A ready supply of hardwoods is hardly sufficient to explain the accomplishments of colonial furniture makers. A new demand for high-quality furniture was part of a broad cultural change. The historian Richard L. Bushman has described the process of refinement that began in 1700 as the consequence not simply of greater prosperity and fashion consciousness, but of a genuine and widespread desire for gentility. This desire manifested itself in many different ways, not least the impulse to beautify one’s surroundings, especially one’s home. “Men of substance everywhere occupied themselves with the details
of architecture, furniture design, and landscaping,” writes Bushman.

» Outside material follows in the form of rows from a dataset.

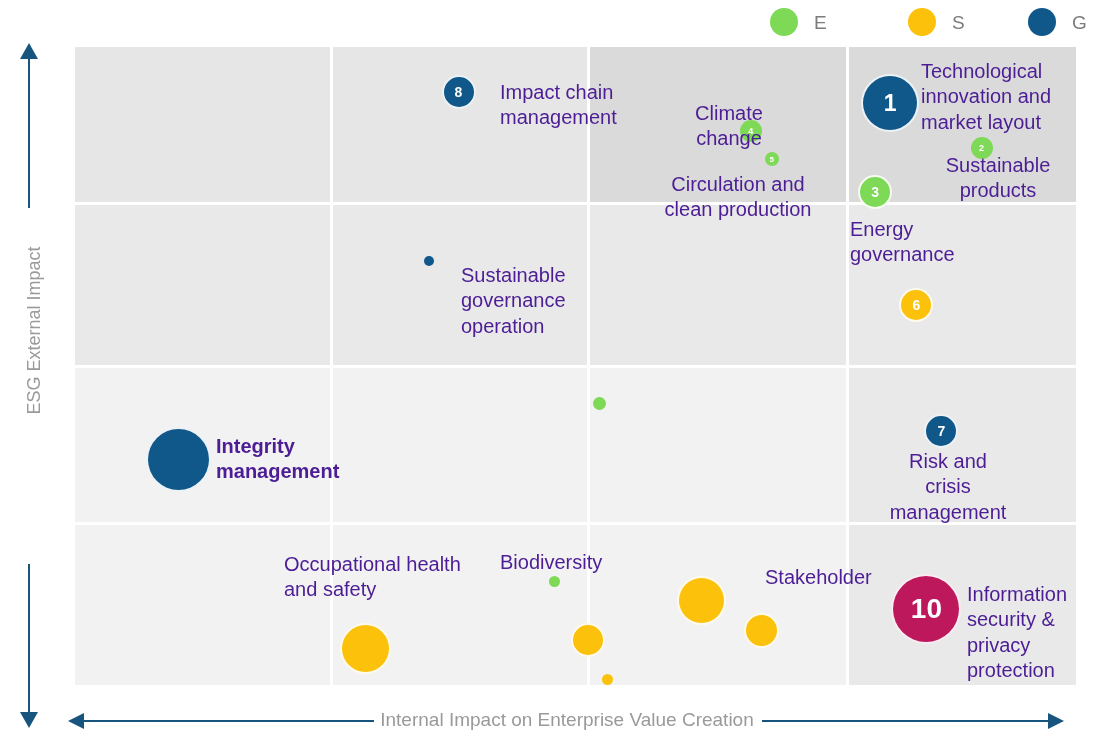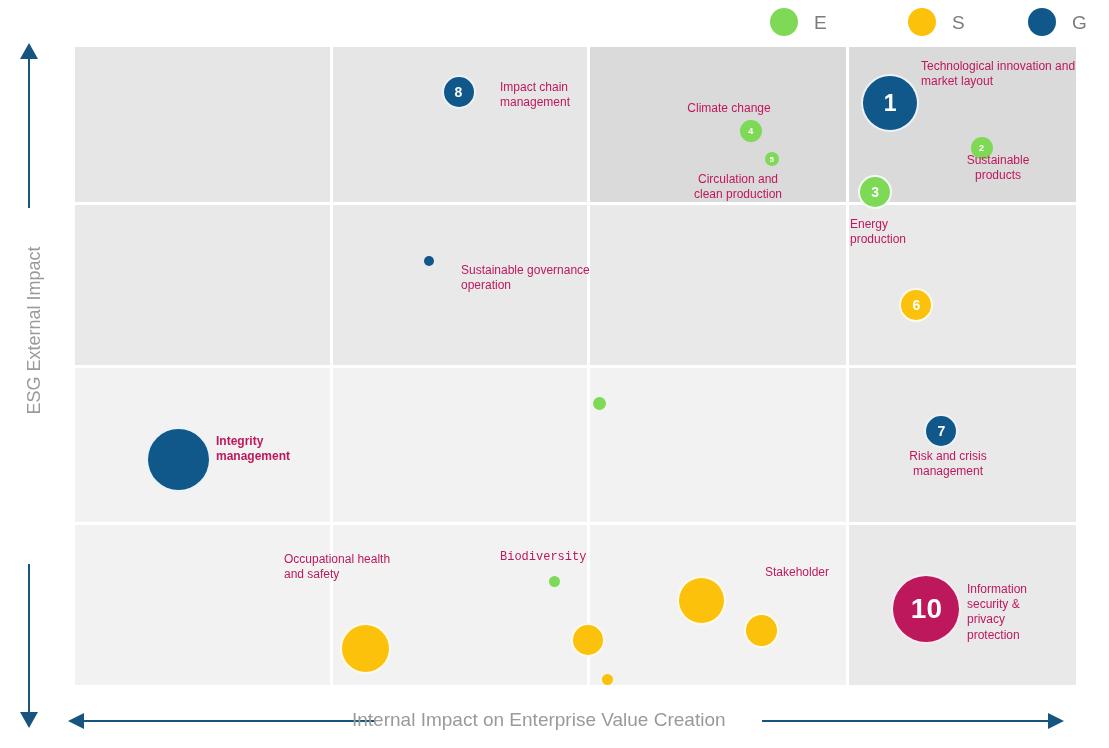"Technological innovation and" .plabel { color: #be185d -> #4c1d95; font-size: 12px -> 20px }
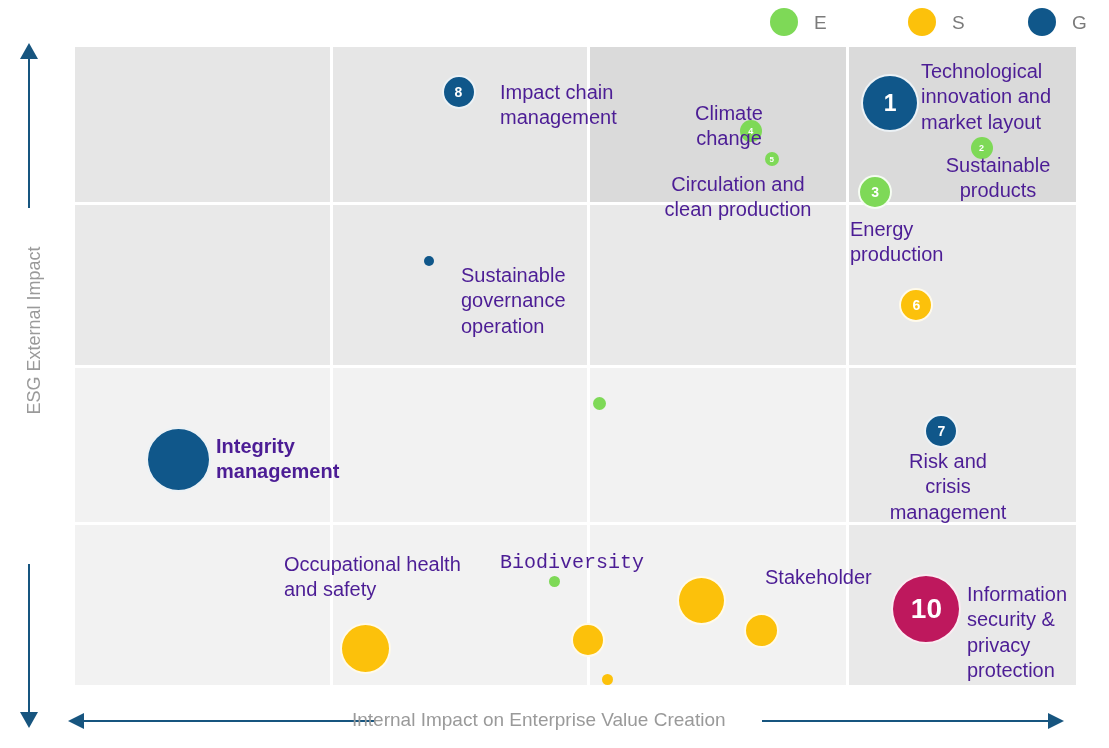"Energy" div.plabel { text: production -> governance }
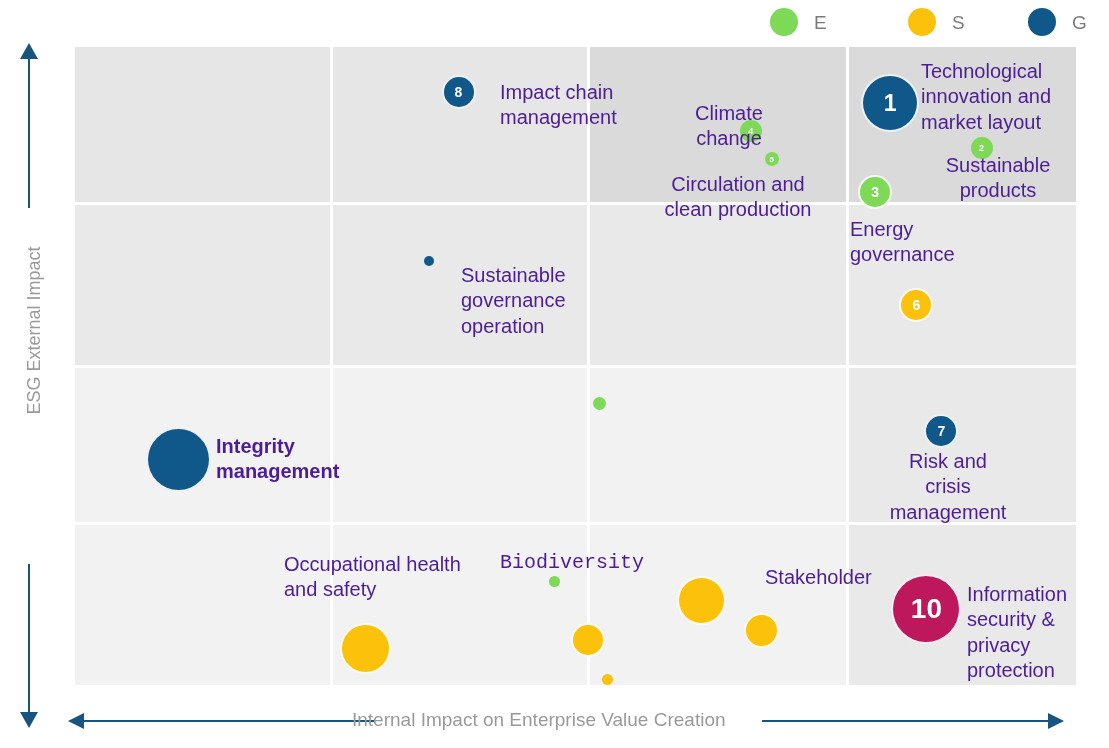"Biodiversity" div.plabel { font-family: Liberation Mono, monospace -> none }
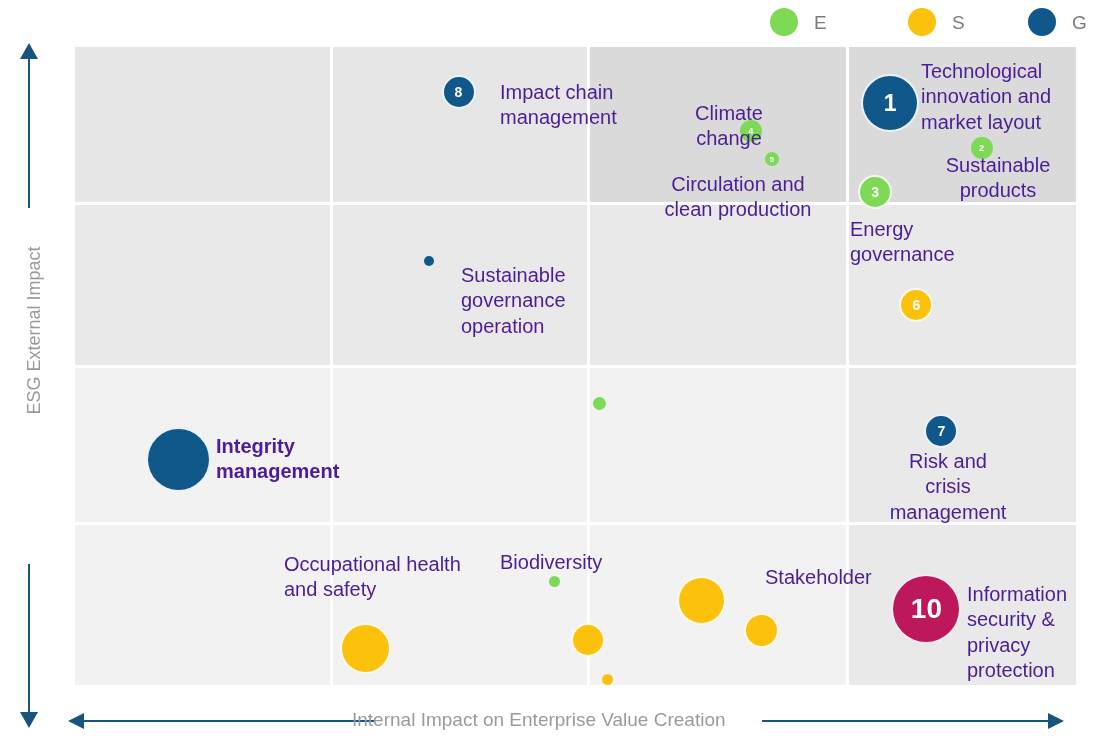"Internal Impact on Enterprise Value" #x-label { text-align: none -> center }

The leading “man of substance”—in many ways a national model—was George Washington. In 1757, he began to enlarge his house at Mount Vernon and to beautify its grounds, and over the next three decades he made it into a twenty-room mansion that was one of the larger houses in Virginia. He furnished the rooms with a variety of chairs from many sources. One of his earliest acquisitions was six used black walnut Chippendale-style side chairs, which he bought from a fellow officer while he was serving in the Virginia militia. Later, he ordered a dozen mahogany side chairs from his English agent in London; the wing chair in his and Martha’s bedroom came from an English auction house. In 1790, Washington bought several fauteuils and a bergère with a footstool from the Comte de Moustier, the departing French ambassador.